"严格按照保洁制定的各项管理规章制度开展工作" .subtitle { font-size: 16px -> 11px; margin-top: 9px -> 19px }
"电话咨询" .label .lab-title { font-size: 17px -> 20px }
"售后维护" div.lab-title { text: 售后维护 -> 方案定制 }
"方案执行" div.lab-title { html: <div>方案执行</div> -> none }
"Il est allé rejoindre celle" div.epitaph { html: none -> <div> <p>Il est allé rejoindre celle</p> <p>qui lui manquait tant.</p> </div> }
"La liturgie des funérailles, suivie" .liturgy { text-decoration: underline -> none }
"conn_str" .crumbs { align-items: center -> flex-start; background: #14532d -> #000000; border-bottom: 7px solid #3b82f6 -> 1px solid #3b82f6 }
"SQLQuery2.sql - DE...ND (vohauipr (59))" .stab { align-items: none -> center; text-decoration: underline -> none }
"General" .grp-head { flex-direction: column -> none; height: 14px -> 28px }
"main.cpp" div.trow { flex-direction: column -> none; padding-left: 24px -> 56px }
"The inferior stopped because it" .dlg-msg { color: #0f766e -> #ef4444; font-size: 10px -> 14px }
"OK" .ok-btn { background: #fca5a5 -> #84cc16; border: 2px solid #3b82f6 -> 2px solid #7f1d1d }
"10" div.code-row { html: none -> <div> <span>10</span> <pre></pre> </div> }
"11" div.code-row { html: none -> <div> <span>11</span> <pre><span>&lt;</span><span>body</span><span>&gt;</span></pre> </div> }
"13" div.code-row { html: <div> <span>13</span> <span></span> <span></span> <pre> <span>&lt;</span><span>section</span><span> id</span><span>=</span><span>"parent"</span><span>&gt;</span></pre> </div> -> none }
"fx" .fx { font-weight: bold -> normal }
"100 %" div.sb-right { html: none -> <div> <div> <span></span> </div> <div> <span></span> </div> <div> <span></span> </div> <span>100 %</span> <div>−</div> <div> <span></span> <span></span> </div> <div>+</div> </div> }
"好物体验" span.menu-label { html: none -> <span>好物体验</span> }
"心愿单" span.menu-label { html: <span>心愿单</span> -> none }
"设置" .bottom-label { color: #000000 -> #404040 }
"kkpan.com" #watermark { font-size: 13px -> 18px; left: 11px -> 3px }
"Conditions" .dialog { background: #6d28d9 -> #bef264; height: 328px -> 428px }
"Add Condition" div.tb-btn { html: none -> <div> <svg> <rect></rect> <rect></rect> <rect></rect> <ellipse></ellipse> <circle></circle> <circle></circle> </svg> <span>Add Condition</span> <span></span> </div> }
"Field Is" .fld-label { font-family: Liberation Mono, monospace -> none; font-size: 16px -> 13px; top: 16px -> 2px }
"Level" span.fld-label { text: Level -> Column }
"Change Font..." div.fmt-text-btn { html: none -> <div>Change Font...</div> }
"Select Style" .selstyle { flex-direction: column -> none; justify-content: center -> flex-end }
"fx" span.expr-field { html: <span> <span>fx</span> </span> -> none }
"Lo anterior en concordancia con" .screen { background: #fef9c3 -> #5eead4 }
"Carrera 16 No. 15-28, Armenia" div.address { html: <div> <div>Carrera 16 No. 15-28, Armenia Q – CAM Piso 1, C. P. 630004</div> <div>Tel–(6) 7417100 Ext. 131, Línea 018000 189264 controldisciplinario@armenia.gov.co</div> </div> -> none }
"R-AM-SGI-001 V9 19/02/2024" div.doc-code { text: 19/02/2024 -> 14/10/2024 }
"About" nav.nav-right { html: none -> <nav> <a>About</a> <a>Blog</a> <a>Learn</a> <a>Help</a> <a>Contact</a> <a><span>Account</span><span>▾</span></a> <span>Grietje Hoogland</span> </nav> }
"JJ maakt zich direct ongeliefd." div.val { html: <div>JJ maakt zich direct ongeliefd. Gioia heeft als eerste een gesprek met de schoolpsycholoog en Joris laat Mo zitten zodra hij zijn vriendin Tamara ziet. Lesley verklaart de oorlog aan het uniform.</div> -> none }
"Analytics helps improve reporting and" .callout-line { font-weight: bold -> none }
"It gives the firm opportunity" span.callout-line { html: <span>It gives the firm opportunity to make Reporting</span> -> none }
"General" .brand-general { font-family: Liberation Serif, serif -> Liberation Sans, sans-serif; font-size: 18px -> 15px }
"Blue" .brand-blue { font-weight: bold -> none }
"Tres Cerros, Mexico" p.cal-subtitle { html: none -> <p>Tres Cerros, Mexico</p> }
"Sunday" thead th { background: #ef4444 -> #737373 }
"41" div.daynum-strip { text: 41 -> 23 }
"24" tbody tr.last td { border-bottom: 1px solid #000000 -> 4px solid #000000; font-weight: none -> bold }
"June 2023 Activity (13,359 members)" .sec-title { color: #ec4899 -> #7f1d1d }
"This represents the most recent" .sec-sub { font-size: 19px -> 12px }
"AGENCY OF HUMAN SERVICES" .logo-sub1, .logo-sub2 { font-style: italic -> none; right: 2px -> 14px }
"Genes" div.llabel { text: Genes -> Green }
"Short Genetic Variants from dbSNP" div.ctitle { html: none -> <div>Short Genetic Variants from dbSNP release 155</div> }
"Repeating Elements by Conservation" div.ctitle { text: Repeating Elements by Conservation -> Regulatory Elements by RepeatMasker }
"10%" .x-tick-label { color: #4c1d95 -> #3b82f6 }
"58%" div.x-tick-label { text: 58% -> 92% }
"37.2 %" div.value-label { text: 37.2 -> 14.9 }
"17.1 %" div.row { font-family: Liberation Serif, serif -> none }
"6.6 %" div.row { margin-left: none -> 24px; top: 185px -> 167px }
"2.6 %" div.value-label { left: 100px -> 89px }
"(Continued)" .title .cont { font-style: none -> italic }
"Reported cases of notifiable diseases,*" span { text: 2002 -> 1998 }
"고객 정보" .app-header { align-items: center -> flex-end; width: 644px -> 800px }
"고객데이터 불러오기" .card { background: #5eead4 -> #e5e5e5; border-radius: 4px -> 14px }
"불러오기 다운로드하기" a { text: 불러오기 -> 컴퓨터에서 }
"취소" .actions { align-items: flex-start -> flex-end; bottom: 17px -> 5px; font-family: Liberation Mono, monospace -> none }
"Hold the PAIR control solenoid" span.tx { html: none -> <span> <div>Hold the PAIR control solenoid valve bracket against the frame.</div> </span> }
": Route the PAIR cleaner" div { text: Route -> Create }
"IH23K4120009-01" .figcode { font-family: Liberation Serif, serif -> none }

**To do**
Search the records line by line for the word "margin" and copy every line where it appears.

**Answer box**
"严格按照保洁制定的各项管理规章制度开展工作" .subtitle { font-size: 16px -> 11px; margin-top: 9px -> 19px }
"6.6 %" div.row { margin-left: none -> 24px; top: 185px -> 167px }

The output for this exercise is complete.